One area where Oman recorded a solid advance was in the ease of obtaining credit, climbing 14 rungs on the ladder to 83rd. This is a reflection of strong capitalization of local banks and low interest rates set by the Central Bank of Oman. The reserve’s policy of keeping rates around 1percent has encouraged commercial banks to ease their own lending criteria, which in turn has had a positive flow into the private sector.
Oman also maintained its position as the 32nd most competitive country in the 2012/13 World Economic Forum’s Global Competitiveness Index, a measure of the economies of 144 countries. This ranking places Oman in the top 25 percentile of the world’s economies and ranks it above economic powerhouses including India, South Africa, Italy and Turkey.
Conversion and Transfer Policies
Oman does not have restrictions or reporting requirements on private capital movements into or out of the country. There are no plans to change remittance policies. Oman does not restrict the remittance abroad of equity or debt capital, interest, dividends, branch profits, royalties, management and service fees, and personal savings. The Omani Rial is pegged at a rate of RO 0.3849 to the U.S. dollar, and there is no difficulty in obtaining exchange. The government has consistently, firmly, and publicly stated that it is committed to maintaining the current peg.

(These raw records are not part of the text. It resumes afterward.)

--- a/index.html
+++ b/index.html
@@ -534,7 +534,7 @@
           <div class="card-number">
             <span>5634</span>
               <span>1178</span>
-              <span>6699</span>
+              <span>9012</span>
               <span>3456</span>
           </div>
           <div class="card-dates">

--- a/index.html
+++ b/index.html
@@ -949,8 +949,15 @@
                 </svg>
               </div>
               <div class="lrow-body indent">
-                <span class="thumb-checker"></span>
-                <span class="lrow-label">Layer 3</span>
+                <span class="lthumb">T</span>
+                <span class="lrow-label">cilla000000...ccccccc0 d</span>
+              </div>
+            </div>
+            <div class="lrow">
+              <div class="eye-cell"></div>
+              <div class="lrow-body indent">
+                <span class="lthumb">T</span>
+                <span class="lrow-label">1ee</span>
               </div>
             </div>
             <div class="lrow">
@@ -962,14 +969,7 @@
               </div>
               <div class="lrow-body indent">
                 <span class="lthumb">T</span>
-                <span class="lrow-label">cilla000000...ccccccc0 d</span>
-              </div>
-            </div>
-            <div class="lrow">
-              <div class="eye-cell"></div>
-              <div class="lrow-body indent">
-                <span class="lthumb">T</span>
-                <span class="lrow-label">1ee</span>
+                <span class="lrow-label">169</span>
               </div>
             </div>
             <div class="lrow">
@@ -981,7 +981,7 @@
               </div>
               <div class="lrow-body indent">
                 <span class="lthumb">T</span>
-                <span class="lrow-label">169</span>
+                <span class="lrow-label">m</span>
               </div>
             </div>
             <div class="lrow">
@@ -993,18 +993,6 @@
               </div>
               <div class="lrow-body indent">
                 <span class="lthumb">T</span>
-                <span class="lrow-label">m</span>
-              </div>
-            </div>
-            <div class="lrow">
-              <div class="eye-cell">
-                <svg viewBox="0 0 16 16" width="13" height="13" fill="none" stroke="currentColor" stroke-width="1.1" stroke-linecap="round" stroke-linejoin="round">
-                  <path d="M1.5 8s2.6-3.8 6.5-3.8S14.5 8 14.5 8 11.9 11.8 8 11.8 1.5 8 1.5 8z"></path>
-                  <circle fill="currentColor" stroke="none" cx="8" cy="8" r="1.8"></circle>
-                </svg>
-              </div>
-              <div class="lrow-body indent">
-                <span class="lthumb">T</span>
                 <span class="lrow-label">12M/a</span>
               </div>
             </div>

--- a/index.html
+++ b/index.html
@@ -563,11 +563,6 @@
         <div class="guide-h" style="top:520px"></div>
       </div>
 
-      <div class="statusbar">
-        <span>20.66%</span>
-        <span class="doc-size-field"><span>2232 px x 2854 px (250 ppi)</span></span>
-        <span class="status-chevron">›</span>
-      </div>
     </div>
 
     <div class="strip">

The GoO has stated firmly it will not join the proposed GCC common currency. There is no delay in remitting investment returns or limitation on the inflow or outflow of funds for remittances of profits, debt service, capital, capital gains returns on intellectual property, or imported inputs. Investors can remit through legal parallel markets utilizing convertible, negotiable instruments. There are no surrender requirements for profits earned overseas.
The Central Bank of Oman (CBO) regulates local banks on all lending practices to individuals and corporations inside the Sultanate. In May 2011, Oman approved the introduction of Islamic banking to the Sultanate. Regulations governing the new sector will be issued by CBO in early 2012. Omani financial institutions, controlled by a strong and effective regulatory system, are well-capitalized, have low non-performing loan ratios, and tend to report attractive profits. Individuals have to be resident in Oman or have an investor visa to open a bank account and transfer funds. For foreign bank transfers, Omani banks require complete documentation of the source of funds before approving the transaction.

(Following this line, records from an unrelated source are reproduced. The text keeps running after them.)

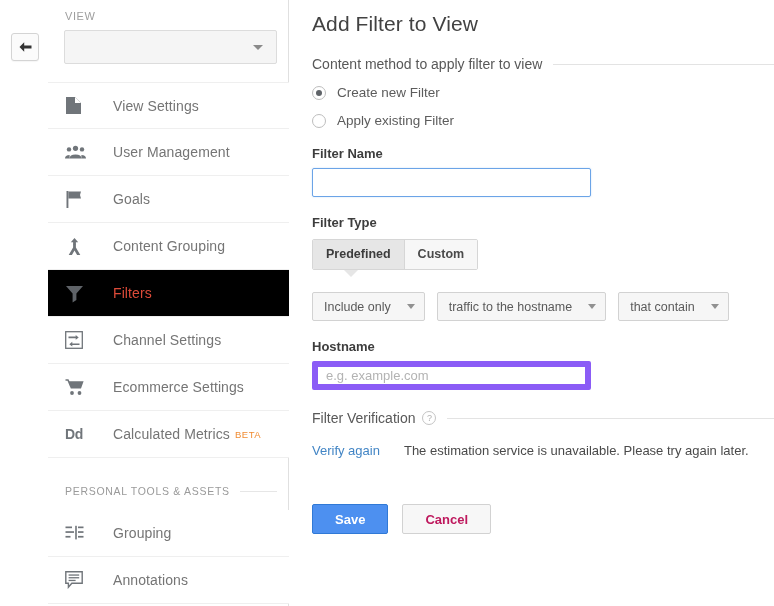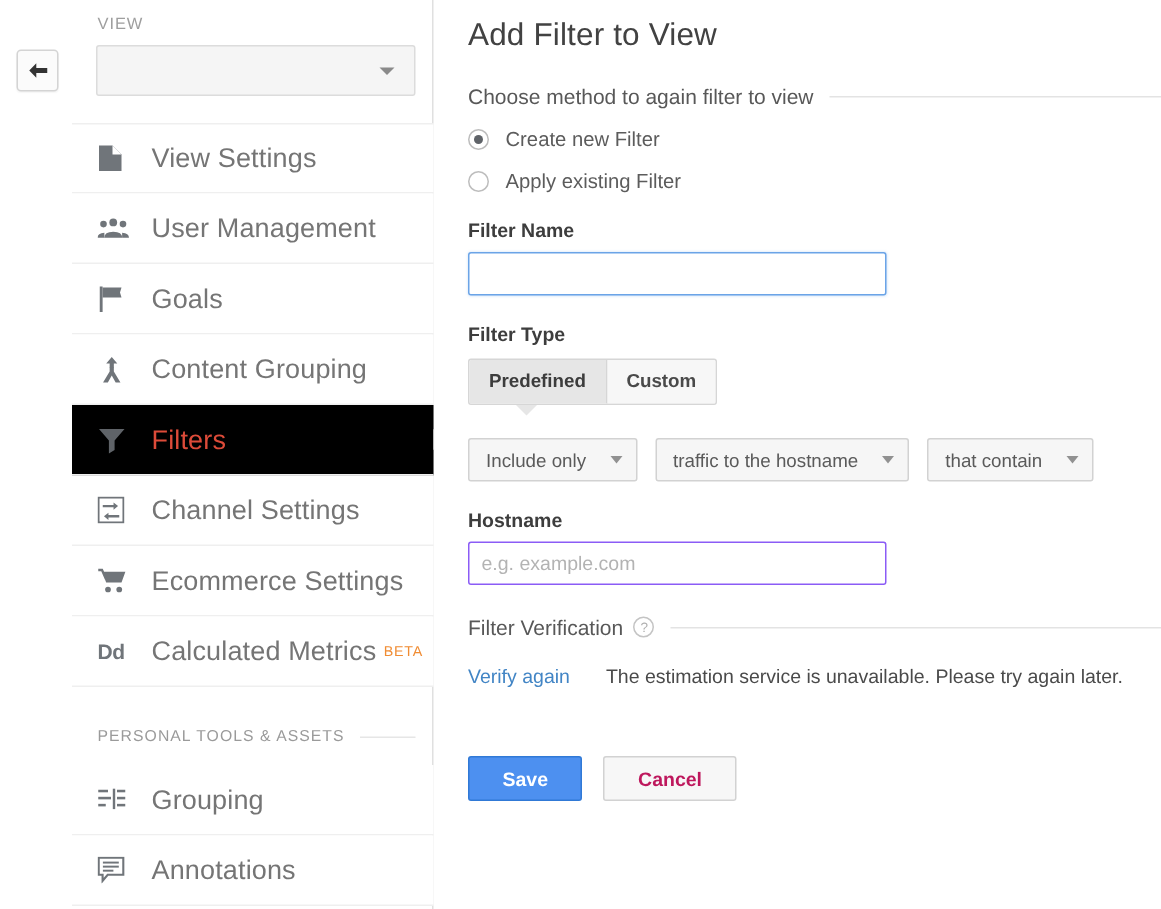--- a/index.html
+++ b/index.html
@@ -517,7 +517,7 @@
     <div class="page-title">Add Filter to View</div>
 
     <div class="sec-head">
-      <span class="txt">Choose method to again filter to view</span>
+      <span class="txt">Content method to apply filter to view</span>
       <span class="rule"></span>
     </div>
 

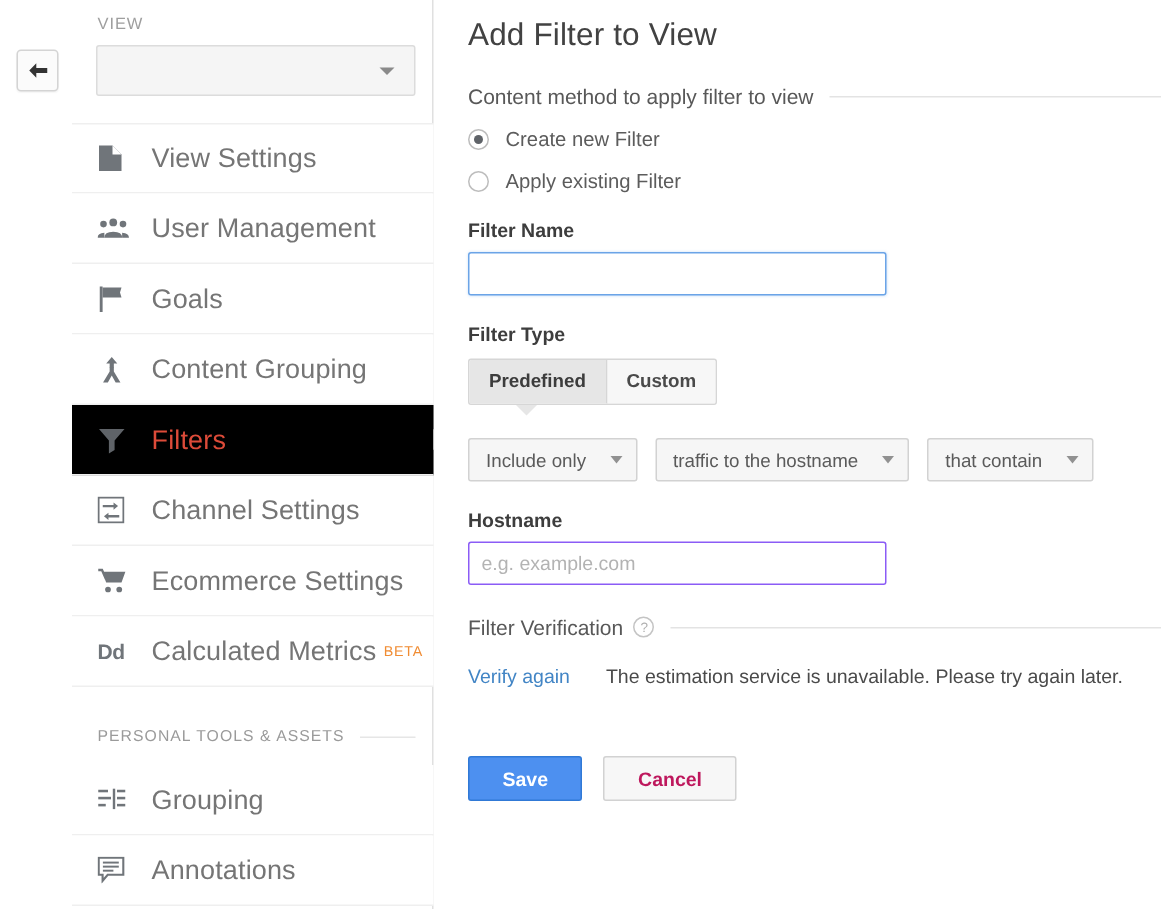--- a/index.html
+++ b/index.html
@@ -116,10 +116,11 @@
     color: #70757a;
   }
   .nav-item .label {
-    font-size: 18px;
+    font-size: 14px;
     color: #757575;
     letter-spacing: 0.1px;
     padding-left: 6px;
+    margin-left: 12px;
   }
   .nav-item.active .label { color: #dd4b39; }
   .nav-item .beta {

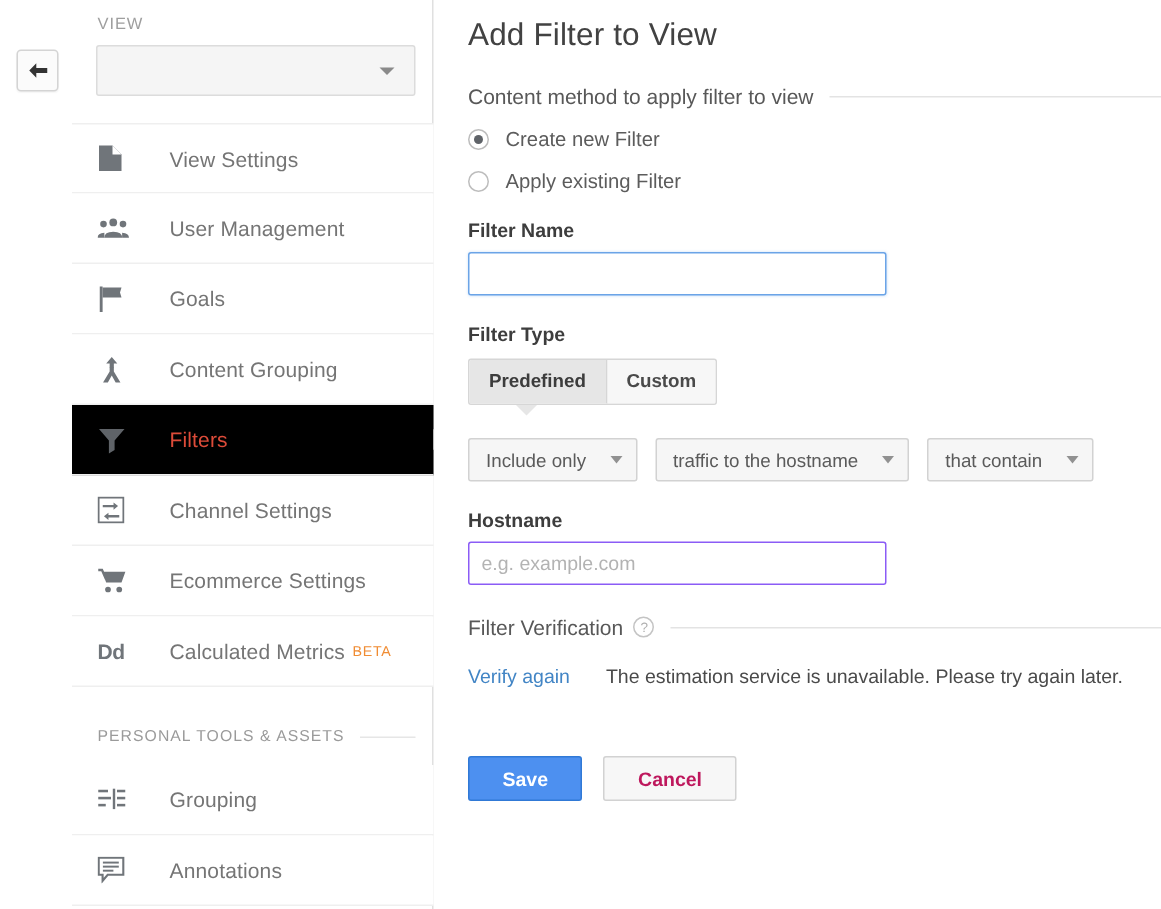--- a/index.html
+++ b/index.html
@@ -260,7 +260,7 @@
   .text-input {
     width: 279px;
     height: 29px;
-    border: 1px solid #8b5cf6;
+    border: 6px solid #8b5cf6;
     border-radius: 2px;
     background: #fff;
     font-size: 13px;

Expropriation and Compensation
Oman's interest in increased foreign investment and technology transfer make expropriation or nationalization unlikely, although there have been sporadic reports of these in the past several years. In the event that a property must be nationalized, e.g., for a public building, Article 11 of the Basic Law of the State stipulates that the Government of Oman must provide prompt and fair compensation. There are no recent examples of expropriations, although on December 8, 2011 the first trade dispute under the U.S.-Oman FTA was submitted to formal arbitration at the World Bank's International Center for Settlement of Investment Disputes. The complainant filed an initial intent to arbitrate on April 4, 2011, claiming expropriation of his multi-million dollar investment in a mining operation by the Oman Mining Company after he was arrested for allegedly mining without necessary permits. The matter is ongoing. (Under the U.S.-Oman Free Trade Agreement, Oman must follow international standards for expropriation and compensation cases, including access to international arbitration.) In practice, Oman compensates for any expropriations it makes, although at times the compensation can be incrementally paid. There are no laws forcing local ownership in any sector, though land ownership is limited to Omani and GCC nationals outside of special Integrated Tourism Complexes set aside for foreign residency. (The U.S.-Oman FTA excludes land ownership.)
Oman is a party to the International Convention for the Settlement of Investment Disputes between States and Nationals of other States (ICSID) and the UN New York Convention of 1958 on the Recognition and Enforcement of Foreign Arbitral Awards. Oman’s legal framework provides for the enforcement of international arbitration awards and most foreign companies elect for dispute resolution by arbitration. Arbitration is generally cheaper, quicker and easier than settling commercial disputes in the normal court system, where judges often lack expertise on technical commercial issues. Business disputes within Oman are resolved through the Commercial Court. The Commercial Court has jurisdiction over most tax and labor cases, and can issue orders of enforcement of decisions. The Commercial Court can also accept cases against governmental bodies; however, the Court can only issue, and not enforce, rulings against the government. If the value of the case is less than US$26,000, the Commercial Court’s decision is final. If the value exceeds US$26,000, the case is taken up by a Court of Appeal. Parties may appeal their case to the Supreme Court. Cases can only be reopened after judgment if new documents are discovered or irregularities (e.g., forgery, perjury) are found. There is no provision for the publication of decisions, apart from arbitrations carried out under the U.S.-Oman FTA, and the decisions do not carry precedent. U.S. firms should note that the Commercial Court is relatively new, replacing the Authority for Settlement of Commercial Disputes, and many practical details regarding the new Court have yet to be finalized.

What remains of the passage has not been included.